» Work to be completed:
Please set down each of the lines below once more, exactly, omitting all pictures.

» Supplied records:

────────────────────────────────────────

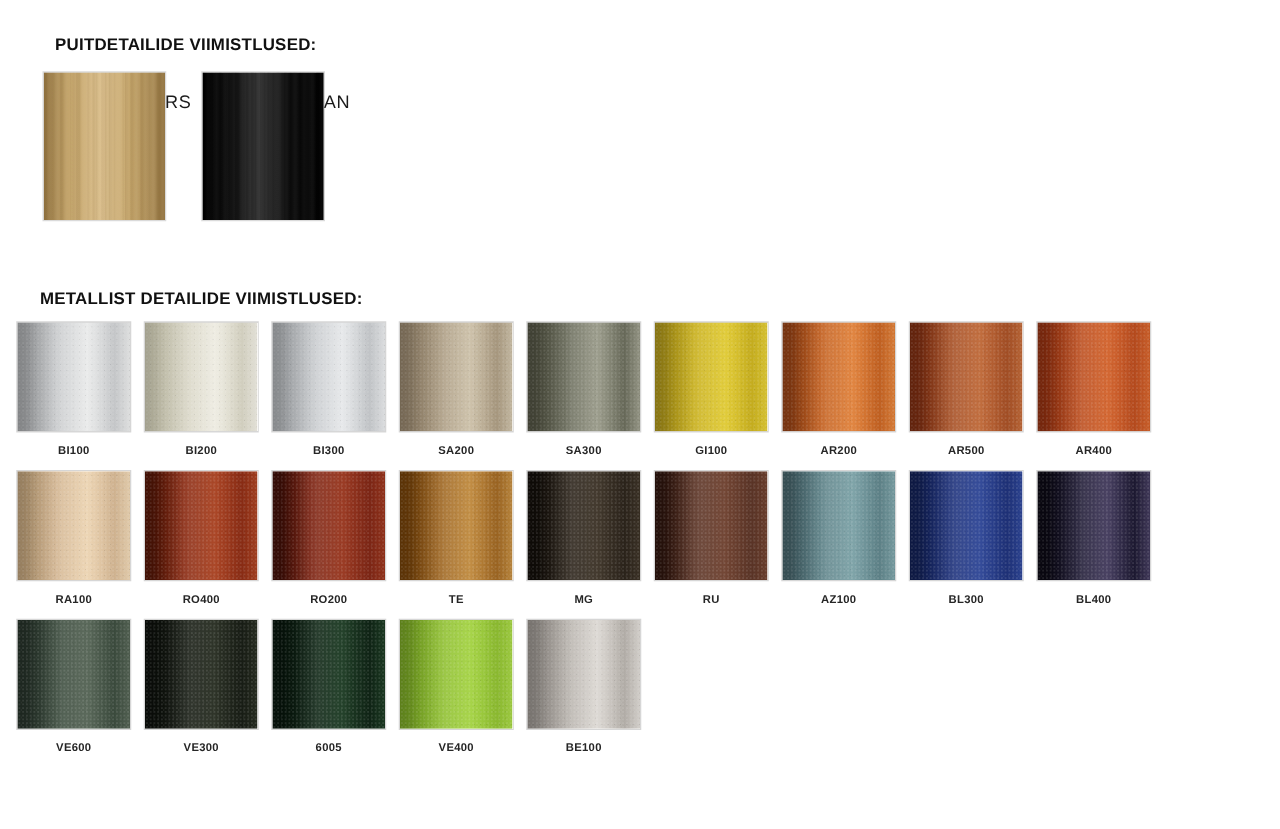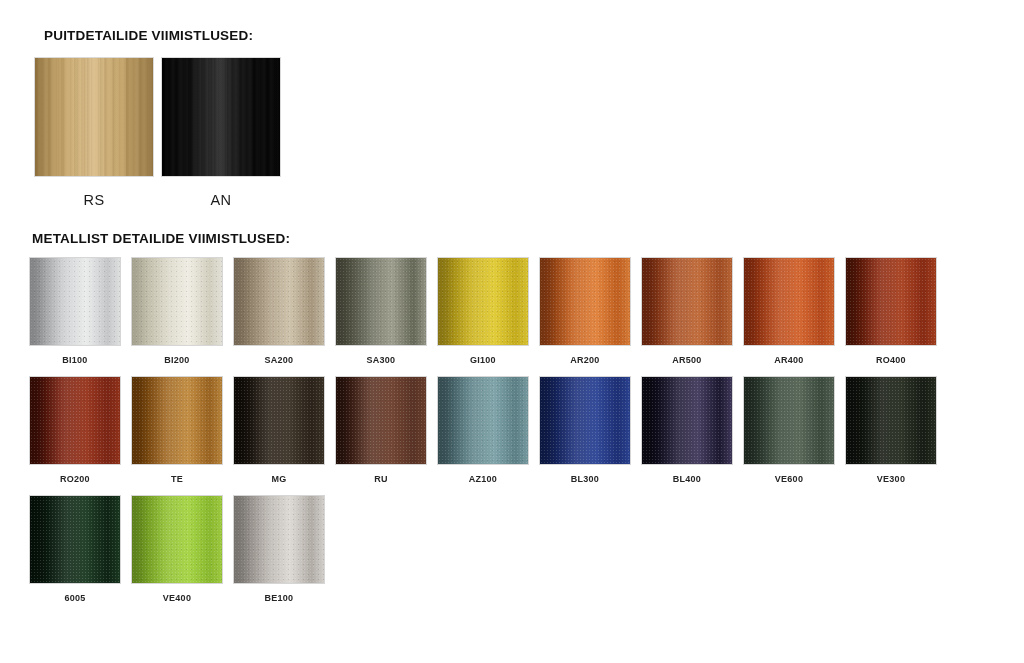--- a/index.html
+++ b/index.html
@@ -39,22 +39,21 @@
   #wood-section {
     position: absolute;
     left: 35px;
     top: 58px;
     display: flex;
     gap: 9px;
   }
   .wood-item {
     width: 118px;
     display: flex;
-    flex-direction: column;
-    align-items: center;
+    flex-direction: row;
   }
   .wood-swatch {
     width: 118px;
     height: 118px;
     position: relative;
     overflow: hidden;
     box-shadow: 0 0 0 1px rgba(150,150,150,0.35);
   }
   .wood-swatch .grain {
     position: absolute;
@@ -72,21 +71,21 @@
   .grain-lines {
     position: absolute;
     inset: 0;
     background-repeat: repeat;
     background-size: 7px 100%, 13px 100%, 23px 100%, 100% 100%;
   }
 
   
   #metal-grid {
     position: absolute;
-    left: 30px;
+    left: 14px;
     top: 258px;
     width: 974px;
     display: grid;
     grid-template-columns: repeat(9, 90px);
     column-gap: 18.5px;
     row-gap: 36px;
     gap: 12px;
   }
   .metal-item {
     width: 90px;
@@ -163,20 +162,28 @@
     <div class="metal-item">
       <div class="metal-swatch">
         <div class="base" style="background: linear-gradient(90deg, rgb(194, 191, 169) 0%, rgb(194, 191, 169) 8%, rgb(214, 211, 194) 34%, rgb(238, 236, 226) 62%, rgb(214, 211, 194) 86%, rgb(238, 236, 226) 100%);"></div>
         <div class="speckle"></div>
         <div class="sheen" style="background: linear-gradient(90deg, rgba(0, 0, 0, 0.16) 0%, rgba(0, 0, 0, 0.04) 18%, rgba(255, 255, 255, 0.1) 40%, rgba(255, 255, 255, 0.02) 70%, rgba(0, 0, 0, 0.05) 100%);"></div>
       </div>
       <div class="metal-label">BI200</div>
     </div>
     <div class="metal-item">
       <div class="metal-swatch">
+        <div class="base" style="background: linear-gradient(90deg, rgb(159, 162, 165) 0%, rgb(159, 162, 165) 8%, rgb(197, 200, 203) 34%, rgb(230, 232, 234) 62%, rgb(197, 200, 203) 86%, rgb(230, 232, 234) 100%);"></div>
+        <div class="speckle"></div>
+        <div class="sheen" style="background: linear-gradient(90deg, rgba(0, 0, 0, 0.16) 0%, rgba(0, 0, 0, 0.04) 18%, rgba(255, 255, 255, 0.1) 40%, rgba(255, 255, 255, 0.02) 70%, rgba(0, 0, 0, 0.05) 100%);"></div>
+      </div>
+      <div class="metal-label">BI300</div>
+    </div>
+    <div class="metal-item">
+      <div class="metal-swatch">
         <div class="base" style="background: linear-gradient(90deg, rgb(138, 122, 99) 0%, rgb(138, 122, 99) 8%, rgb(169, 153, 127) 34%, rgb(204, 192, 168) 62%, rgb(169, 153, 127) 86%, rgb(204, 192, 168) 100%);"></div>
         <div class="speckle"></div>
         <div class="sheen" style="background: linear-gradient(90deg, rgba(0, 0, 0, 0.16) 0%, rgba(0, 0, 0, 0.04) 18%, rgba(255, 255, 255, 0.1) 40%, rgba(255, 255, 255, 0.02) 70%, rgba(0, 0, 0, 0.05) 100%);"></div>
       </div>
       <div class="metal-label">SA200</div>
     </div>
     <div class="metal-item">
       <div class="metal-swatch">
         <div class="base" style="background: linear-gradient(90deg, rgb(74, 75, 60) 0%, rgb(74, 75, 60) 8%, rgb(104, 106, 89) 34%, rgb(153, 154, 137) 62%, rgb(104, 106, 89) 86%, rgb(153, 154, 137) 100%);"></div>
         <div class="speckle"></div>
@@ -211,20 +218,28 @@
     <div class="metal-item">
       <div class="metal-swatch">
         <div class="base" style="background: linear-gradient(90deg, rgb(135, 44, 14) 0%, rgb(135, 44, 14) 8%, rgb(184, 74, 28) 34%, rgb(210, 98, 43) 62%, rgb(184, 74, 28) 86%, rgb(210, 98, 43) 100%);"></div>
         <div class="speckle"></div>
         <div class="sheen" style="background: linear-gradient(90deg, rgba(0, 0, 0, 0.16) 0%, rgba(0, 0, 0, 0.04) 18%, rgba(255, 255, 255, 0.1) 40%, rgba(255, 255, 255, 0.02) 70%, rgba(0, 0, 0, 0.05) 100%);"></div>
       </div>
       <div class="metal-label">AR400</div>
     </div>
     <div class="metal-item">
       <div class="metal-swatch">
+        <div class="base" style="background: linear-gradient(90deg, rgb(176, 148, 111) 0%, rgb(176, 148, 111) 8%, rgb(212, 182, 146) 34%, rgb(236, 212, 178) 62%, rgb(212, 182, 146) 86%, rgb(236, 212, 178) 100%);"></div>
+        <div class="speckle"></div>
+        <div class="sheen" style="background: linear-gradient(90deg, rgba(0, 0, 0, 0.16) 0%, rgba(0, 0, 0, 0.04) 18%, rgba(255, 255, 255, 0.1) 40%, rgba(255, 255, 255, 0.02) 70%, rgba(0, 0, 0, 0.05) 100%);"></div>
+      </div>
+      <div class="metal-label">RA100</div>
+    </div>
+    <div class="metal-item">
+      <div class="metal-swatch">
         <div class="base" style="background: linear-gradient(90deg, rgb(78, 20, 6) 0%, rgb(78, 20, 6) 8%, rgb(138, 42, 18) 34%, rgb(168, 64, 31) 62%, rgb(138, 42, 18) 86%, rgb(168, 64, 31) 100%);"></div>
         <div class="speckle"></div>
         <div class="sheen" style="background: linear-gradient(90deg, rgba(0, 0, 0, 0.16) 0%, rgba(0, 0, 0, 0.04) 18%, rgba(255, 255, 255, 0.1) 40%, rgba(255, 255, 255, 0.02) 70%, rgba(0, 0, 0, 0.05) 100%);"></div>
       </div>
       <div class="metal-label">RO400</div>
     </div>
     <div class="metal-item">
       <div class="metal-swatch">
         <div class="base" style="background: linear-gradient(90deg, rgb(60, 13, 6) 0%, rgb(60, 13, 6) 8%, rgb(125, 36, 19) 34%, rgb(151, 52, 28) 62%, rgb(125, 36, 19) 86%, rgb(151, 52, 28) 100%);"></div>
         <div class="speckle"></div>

────────────────────────────────────────

» Solution to this problem:
--- a/index.html
+++ b/index.html
@@ -39,22 +39,21 @@
   #wood-section {
     position: absolute;
     left: 35px;
     top: 58px;
     display: flex;
     gap: 9px;
   }
   .wood-item {
     width: 118px;
     display: flex;
-    flex-direction: column;
-    align-items: center;
+    flex-direction: row;
   }
   .wood-swatch {
     width: 118px;
     height: 118px;
     position: relative;
     overflow: hidden;
     box-shadow: 0 0 0 1px rgba(150,150,150,0.35);
   }
   .wood-swatch .grain {
     position: absolute;
@@ -72,21 +71,21 @@
   .grain-lines {
     position: absolute;
     inset: 0;
     background-repeat: repeat;
     background-size: 7px 100%, 13px 100%, 23px 100%, 100% 100%;
   }
 
   
   #metal-grid {
     position: absolute;
-    left: 30px;
+    left: 14px;
     top: 258px;
     width: 974px;
     display: grid;
     grid-template-columns: repeat(9, 90px);
     column-gap: 18.5px;
     row-gap: 36px;
     gap: 12px;
   }
   .metal-item {
     width: 90px;
@@ -163,20 +162,28 @@
     <div class="metal-item">
       <div class="metal-swatch">
         <div class="base" style="background: linear-gradient(90deg, rgb(194, 191, 169) 0%, rgb(194, 191, 169) 8%, rgb(214, 211, 194) 34%, rgb(238, 236, 226) 62%, rgb(214, 211, 194) 86%, rgb(238, 236, 226) 100%);"></div>
         <div class="speckle"></div>
         <div class="sheen" style="background: linear-gradient(90deg, rgba(0, 0, 0, 0.16) 0%, rgba(0, 0, 0, 0.04) 18%, rgba(255, 255, 255, 0.1) 40%, rgba(255, 255, 255, 0.02) 70%, rgba(0, 0, 0, 0.05) 100%);"></div>
       </div>
       <div class="metal-label">BI200</div>
     </div>
     <div class="metal-item">
       <div class="metal-swatch">
+        <div class="base" style="background: linear-gradient(90deg, rgb(159, 162, 165) 0%, rgb(159, 162, 165) 8%, rgb(197, 200, 203) 34%, rgb(230, 232, 234) 62%, rgb(197, 200, 203) 86%, rgb(230, 232, 234) 100%);"></div>
+        <div class="speckle"></div>
+        <div class="sheen" style="background: linear-gradient(90deg, rgba(0, 0, 0, 0.16) 0%, rgba(0, 0, 0, 0.04) 18%, rgba(255, 255, 255, 0.1) 40%, rgba(255, 255, 255, 0.02) 70%, rgba(0, 0, 0, 0.05) 100%);"></div>
+      </div>
+      <div class="metal-label">BI300</div>
+    </div>
+    <div class="metal-item">
+      <div class="metal-swatch">
         <div class="base" style="background: linear-gradient(90deg, rgb(138, 122, 99) 0%, rgb(138, 122, 99) 8%, rgb(169, 153, 127) 34%, rgb(204, 192, 168) 62%, rgb(169, 153, 127) 86%, rgb(204, 192, 168) 100%);"></div>
         <div class="speckle"></div>
         <div class="sheen" style="background: linear-gradient(90deg, rgba(0, 0, 0, 0.16) 0%, rgba(0, 0, 0, 0.04) 18%, rgba(255, 255, 255, 0.1) 40%, rgba(255, 255, 255, 0.02) 70%, rgba(0, 0, 0, 0.05) 100%);"></div>
       </div>
       <div class="metal-label">SA200</div>
     </div>
     <div class="metal-item">
       <div class="metal-swatch">
         <div class="base" style="background: linear-gradient(90deg, rgb(74, 75, 60) 0%, rgb(74, 75, 60) 8%, rgb(104, 106, 89) 34%, rgb(153, 154, 137) 62%, rgb(104, 106, 89) 86%, rgb(153, 154, 137) 100%);"></div>
         <div class="speckle"></div>
@@ -211,20 +218,28 @@
     <div class="metal-item">
       <div class="metal-swatch">
         <div class="base" style="background: linear-gradient(90deg, rgb(135, 44, 14) 0%, rgb(135, 44, 14) 8%, rgb(184, 74, 28) 34%, rgb(210, 98, 43) 62%, rgb(184, 74, 28) 86%, rgb(210, 98, 43) 100%);"></div>
         <div class="speckle"></div>
         <div class="sheen" style="background: linear-gradient(90deg, rgba(0, 0, 0, 0.16) 0%, rgba(0, 0, 0, 0.04) 18%, rgba(255, 255, 255, 0.1) 40%, rgba(255, 255, 255, 0.02) 70%, rgba(0, 0, 0, 0.05) 100%);"></div>
       </div>
       <div class="metal-label">AR400</div>
     </div>
     <div class="metal-item">
       <div class="metal-swatch">
+        <div class="base" style="background: linear-gradient(90deg, rgb(176, 148, 111) 0%, rgb(176, 148, 111) 8%, rgb(212, 182, 146) 34%, rgb(236, 212, 178) 62%, rgb(212, 182, 146) 86%, rgb(236, 212, 178) 100%);"></div>
+        <div class="speckle"></div>
+        <div class="sheen" style="background: linear-gradient(90deg, rgba(0, 0, 0, 0.16) 0%, rgba(0, 0, 0, 0.04) 18%, rgba(255, 255, 255, 0.1) 40%, rgba(255, 255, 255, 0.02) 70%, rgba(0, 0, 0, 0.05) 100%);"></div>
+      </div>
+      <div class="metal-label">RA100</div>
+    </div>
+    <div class="metal-item">
+      <div class="metal-swatch">
         <div class="base" style="background: linear-gradient(90deg, rgb(78, 20, 6) 0%, rgb(78, 20, 6) 8%, rgb(138, 42, 18) 34%, rgb(168, 64, 31) 62%, rgb(138, 42, 18) 86%, rgb(168, 64, 31) 100%);"></div>
         <div class="speckle"></div>
         <div class="sheen" style="background: linear-gradient(90deg, rgba(0, 0, 0, 0.16) 0%, rgba(0, 0, 0, 0.04) 18%, rgba(255, 255, 255, 0.1) 40%, rgba(255, 255, 255, 0.02) 70%, rgba(0, 0, 0, 0.05) 100%);"></div>
       </div>
       <div class="metal-label">RO400</div>
     </div>
     <div class="metal-item">
       <div class="metal-swatch">
         <div class="base" style="background: linear-gradient(90deg, rgb(60, 13, 6) 0%, rgb(60, 13, 6) 8%, rgb(125, 36, 19) 34%, rgb(151, 52, 28) 62%, rgb(125, 36, 19) 86%, rgb(151, 52, 28) 100%);"></div>
         <div class="speckle"></div>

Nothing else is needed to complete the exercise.